Jika begini adanya, maka persoalan sekarang bukan demokrasi
vis-à-vis otoritarianisme, tapi demokrasi model apa dan untuk kepentingan
siapa? Dengan memakai pisau analisa Thomas Carothers, buku ini mengemukakan,
gagalnya transisi menuju demokrasi disebabkan oleh dogma, bahwa domain ekonomi
dan domain politik berdiri terpisah. Ini merupakan alur pikir yang bersumber
dari tradisi Weberian. Di mana ekonomi dan politik (pasar dan negara)
berhubungan secara eksternal, terpisah, dan saling berhadap-hadapan.
Implikasinya, pengaturan negara tidak singkron dengan globalisasi dan modal
transnasional yang bebas melanglangbuana sebagai sebuah logika yang eksternal.
Konsekwensinya, jika ingin kekuatan pasar bekerja, maka harus diupayakan agar
negara semakin tak berdaya dan hanya berfungsi sebagai regulator, tak lebih
dari itu (hlm. 22).
Nah, ketika negara sekadar sebagai lembaga regulator, maka
sebenarnya ia telah menyembunyikan watak oligharkis dari kekuasaan (asing).
Dengan begitu, bangsa ini sudah tidak merdeka (lagi), sebab sedang “dijajah”

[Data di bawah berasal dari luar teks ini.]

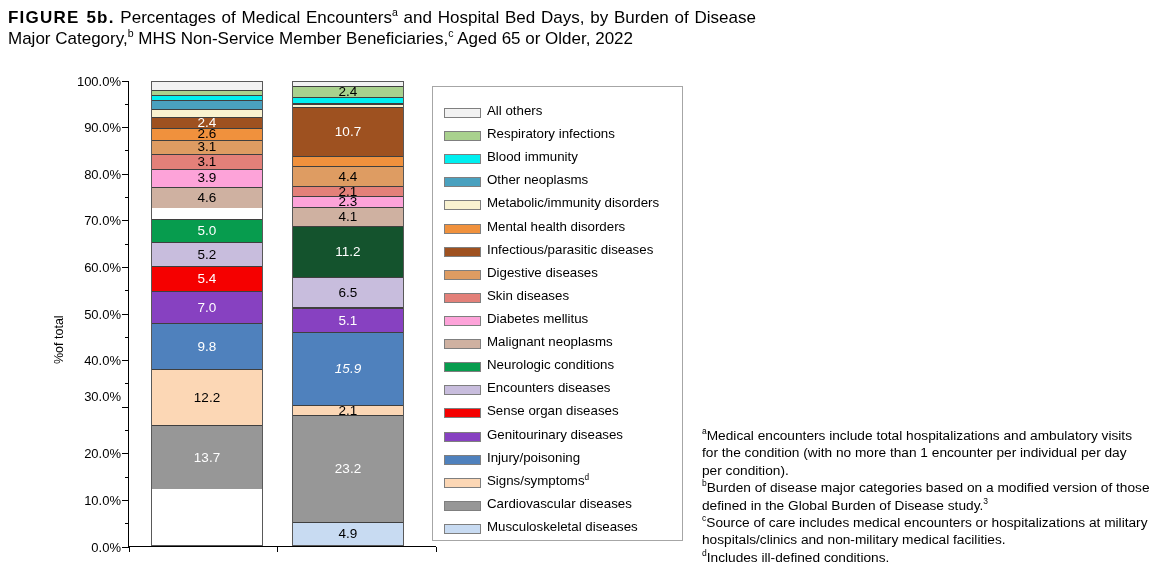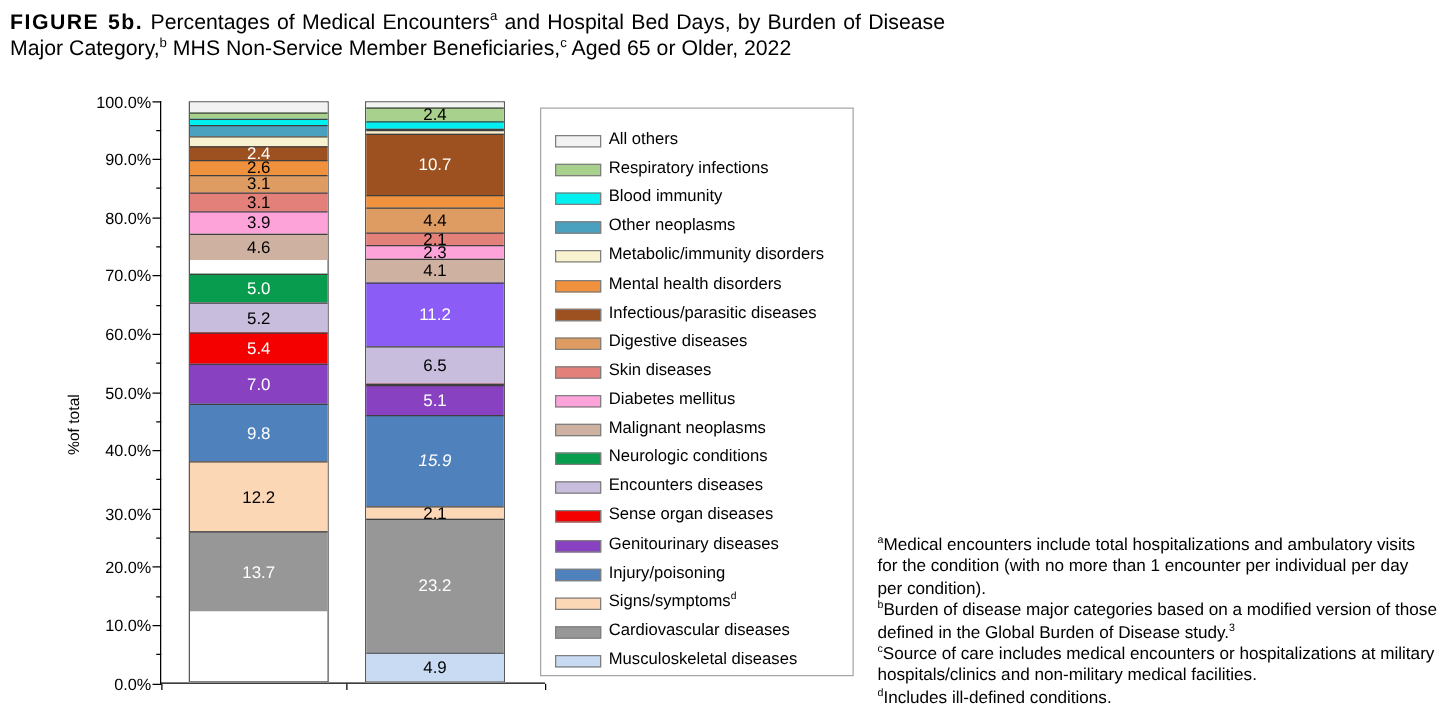--- a/index.html
+++ b/index.html
@@ -72,21 +72,21 @@
 <div id="figure">
   <div id="title"><b>FIGURE 5b.</b><span> Percentages of Medical Encounters</span><sup>a</sup><span> and Hospital Bed Days, by Burden of Disease Major Category,</span><sup>b</sup><span> MHS Non-Service Member Beneficiaries,</span><sup>c</sup><span> Aged 65 or Older, 2022</span></div>
   <div id="ylabel">%of total</div>
   <div id="plot">
       <div class="ytick-label" style="top: 458.5px;">0.0%</div>
       <div class="ytick-major" style="top: 465.5px;"></div>
       <div class="ytick-label" style="top: 411.9px;">10.0%</div>
       <div class="ytick-major" style="top: 418.9px;"></div>
       <div class="ytick-label" style="top: 365.3px;">20.0%</div>
       <div class="ytick-major" style="top: 372.3px;"></div>
-      <div class="ytick-label" style="top: 323px;">30.0%</div>
+      <div class="ytick-label" style="top: 308px;">30.0%</div>
       <div class="ytick-major" style="top: 325.7px;"></div>
       <div class="ytick-label" style="top: 272.1px;">40.0%</div>
       <div class="ytick-major" style="top: 279.1px;"></div>
       <div class="ytick-label" style="top: 225.5px;">50.0%</div>
       <div class="ytick-major" style="top: 232.5px;"></div>
       <div class="ytick-label" style="top: 178.9px;">60.0%</div>
       <div class="ytick-major" style="top: 185.9px;"></div>
       <div class="ytick-label" style="top: 132.3px;">70.0%</div>
       <div class="ytick-major" style="top: 139.3px;"></div>
       <div class="ytick-label" style="top: 85.7px;">80.0%</div>
@@ -171,21 +171,21 @@
         </div>
         <div class="seg" title="Skin diseases: 2.1%" style="height: 2.1%; background: rgb(227, 128, 121);">
           <span class="seg-label" style="color: rgb(0, 0, 0);">2.1</span>
         </div>
         <div class="seg" title="Diabetes mellitus: 2.3%" style="height: 2.3%; background: rgb(253, 163, 217);">
           <span class="seg-label" style="color: rgb(0, 0, 0);">2.3</span>
         </div>
         <div class="seg" title="Malignant neoplasms: 4.1%" style="height: 4.1%; background: rgb(207, 177, 161);">
           <span class="seg-label" style="color: rgb(0, 0, 0);">4.1</span>
         </div>
-        <div class="seg" title="Neurologic conditions: 11.2%" style="height: 11.2%; background: #8b5cf6;">
+        <div class="seg" title="Neurologic conditions: 11.2%" style="height: 11.2%; background: #14532d;">
           <span class="seg-label" style="color: rgb(255, 255, 255);">11.2</span>
         </div>
         <div class="seg" title="Respiratory diseases: 6.5%" style="height: 6.5%; background: rgb(200, 189, 221);">
           <span class="seg-label" style="color: rgb(0, 0, 0);">6.5</span>
         </div>
         <div class="seg" title="Sense organ diseases: 0.1%" style="height: 0.1%; background: rgb(245, 0, 0);"></div>
         <div class="seg" title="Genitourinary diseases: 5.1%" style="height: 5.1%; background: rgb(135, 65, 193);">
           <span class="seg-label" style="color: rgb(255, 255, 255);">5.1</span>
         </div>
         <div class="seg" title="Injury/poisoning: 15.9%" style="height: 15.9%; background: rgb(79, 129, 189); font-style: italic;">

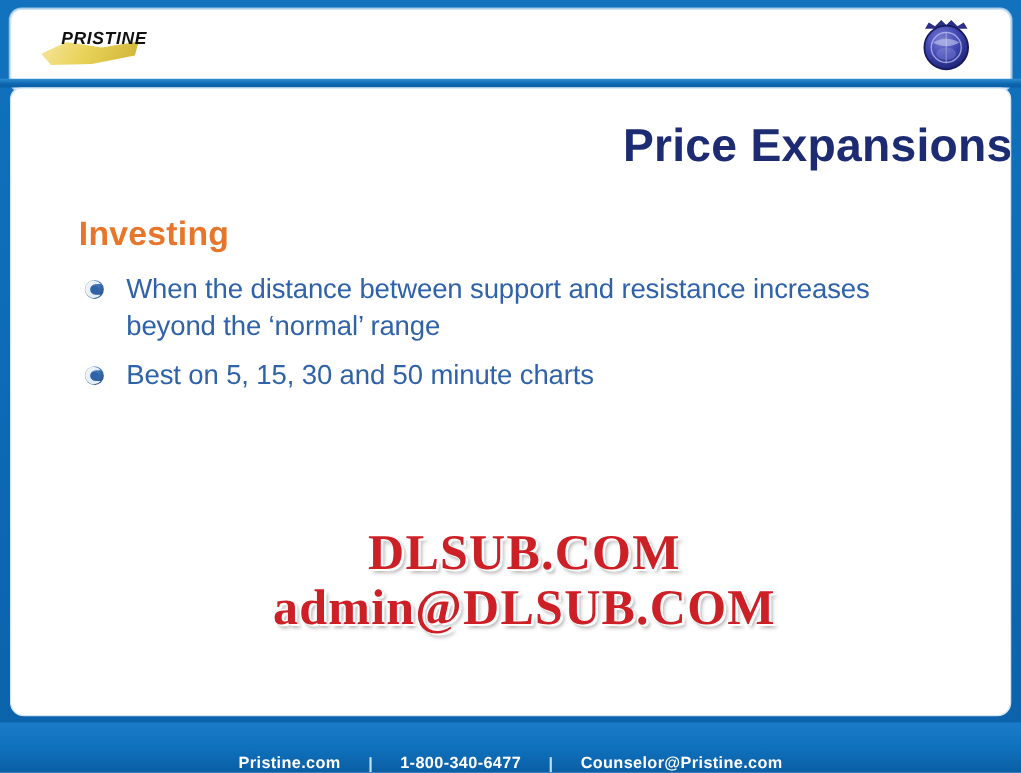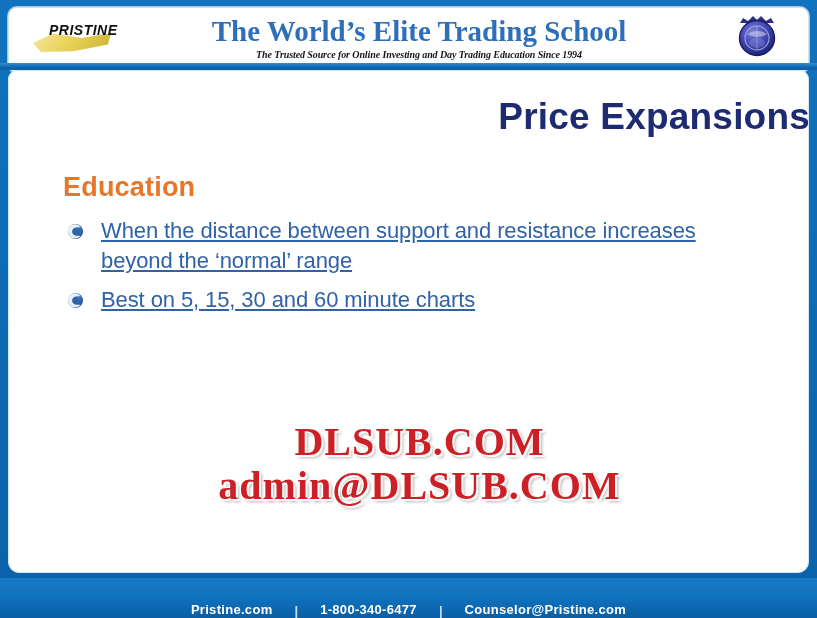--- a/index.html
+++ b/index.html
@@ -161,21 +161,20 @@
   }
   .bullet-item {
     position: relative;
     padding-left: 38px;
     margin-bottom: 9px;
     font-family: "Liberation Sans", sans-serif;
     font-size: 22px;
     line-height: 30px;
     color: #2f62a8;
     letter-spacing: -0.1px;
-    text-decoration: underline;
   }
   .bullet-glyph {
     position: absolute;
     left: 4px;
     top: 7px;
     width: 17px;
     height: 17px;
   }
   .bullet-glyph svg { display: block; width: 17px; height: 17px; }
 
@@ -249,22 +248,20 @@
 <div id="slide">
 
   <div class="header-band">
 
     <div class="logo-wrap">
       <div class="logo-swoosh"></div>
       <div class="logo-pristine">PRISTINE</div>
       <div class="logo-trading">TRADING</div>
     </div>
 
-    <div class="header-title">The World’s Elite Trading School</div>
-    <div class="header-sub">The Trusted Source for Online Investing and Day Trading Education Since 1994</div>
 
     <div class="crest">
       <svg viewBox="0 0 46 47" xmlns="http://www.w3.org/2000/svg" aria-hidden="true">
         <defs>
           <radialGradient id="crestG" cx="40%" cy="32%" r="72%">
             <stop offset="0%" stop-color="#7b7fd4"></stop>
             <stop offset="55%" stop-color="#3f45b0"></stop>
             <stop offset="100%" stop-color="#1d2170"></stop>
           </radialGradient>
         </defs>
@@ -277,21 +274,21 @@
       </svg>
     </div>
   </div>
 
   <div class="header-divider"></div>
 
   <div class="body-panel">
 
     <div class="slide-title">Price Expansions</div>
 
-    <div class="section-head">Education</div>
+    <div class="section-head">Investing</div>
 
     <ul class="bullet-list">
 
       <li class="bullet-item">
         <span class="bullet-glyph">
           <svg viewBox="0 0 17 17" xmlns="http://www.w3.org/2000/svg" aria-hidden="true">
             <defs>
               <linearGradient id="bg1" x1="0" y1="0" x2="1" y2="1">
                 <stop offset="0%" stop-color="#9fc0e2"></stop>
                 <stop offset="50%" stop-color="#3f72b4"></stop>
@@ -308,21 +305,21 @@
 
 
       <li class="bullet-item">
         <span class="bullet-glyph">
           <svg viewBox="0 0 17 17" xmlns="http://www.w3.org/2000/svg" aria-hidden="true">
             <circle cx="8.5" cy="8.5" r="7.6" fill="url(#bg1)"></circle>
             <path d="M13.6 4.2 A7 7 0 1 0 13.6 12.8 L9.6 12.8 A4 4 0 1 1 9.6 4.2 Z" fill="#ffffff" opacity="0.88"></path>
             <circle cx="8.5" cy="8.5" r="3.2" fill="#2f63a8"></circle>
           </svg>
         </span>
-        <span>Best on 5, 15, 30 and 60 minute charts</span>
+        <span>Best on 5, 15, 30 and 50 minute charts</span>
       </li>
     </ul>
 
     <div class="watermark">
       <div class="wm-line wm-line-1">DLSUB.COM</div>
       <div class="wm-line wm-line-2">admin@DLSUB.COM</div>
     </div>
   </div>
 
   <div class="footer-bar">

oleh pihak asing. Bedanya, saat zaman revolusi fisik upaya imperialisme
dilakukan melalui penyerbuan fisik, kini upaya tersebut berjalan melalui
infiltrasi modal asing dan penguasaan aset industri. Pada tahap transisi model
ini, yang terjadi bukanlah konsolidasi demokrasi, tapi konsolidasi oligharki;
bukan revolusi demokratik, tapi—meminjam istilah Miguel Angel Centeno—revolusi
teknokratik. Bagaimanakah respon gerakan prodemokrasi ketika berhadapan dengan
fakta seperti ini?
Untuk menghadang laju neoliberalisme, Coen Husain Pontoh dalam
buku ini membedah dan menyuguhkan ulasan studi kasus di negara Rusia (hlm. 37)
dan Argentina (hlm. 99). Dari kasus-kasus yang disajikan itu, kita diharapkan
mampu menangkap pesan, bahwa model transisi yang berujung pada neoliberalisme
sesungguhnya adalah jebakan yang akan memenjarakan demokrasi rakyat, dan
menjerumuskannya pada dilema krisis yang berkepanjangan.
Pergolakan gerakan prodemokrasi kedua negara tersebut
menggambarkan begitu gigihnya perjuangan mereka dalam membangun demokrasi
dengan sikap dan kebijakan yang lantang untuk menolak agenda neoliberal
(democratization agains neoliberalism). Mereka yakin dan percaya, sumber utama
gagalnya demokrasi, menguatnya oligharki, dan krisis yang berkepanjangan adalah
akibat diterapkannya sistem demokrasi pasar, yang mengarusutamakan liberalisasi
ekonomi, privatisasi, dan deregulasi.
Buku yang berjudul Malapetaka Demokrasi Pasar ini tidak ingin
menggebyah uyah harus menggunakan metode yang digunakan oleh kedua negara
tersebut, tapi lebih bersifat reflektif dan mengajak belajar dari kasus negara
lain sebagai bahan pengayaan dalam merancang strategi gerakan untuk mengawal
transisi agar tidak terjadi anomali. Sayangnya, buku ini terkesan terlalu
banyak cerita daripada analisa, sehingga titik tekan “teoritis-praksis” terasa
kurang tajam. Meski demikian, buku ini tetap menarik untuk diapresiasi dan dijadikan
renungan kemerdekaan. Masihkah kita “merdeka”? [*]
*)
Abdullah Ubaid, Anggota Ruang Baca Tempo, dan Peneliti pada Lembaga
Pengembangan Sumberdaya Pesantren dan Masyarakat (LPSPM), Banten.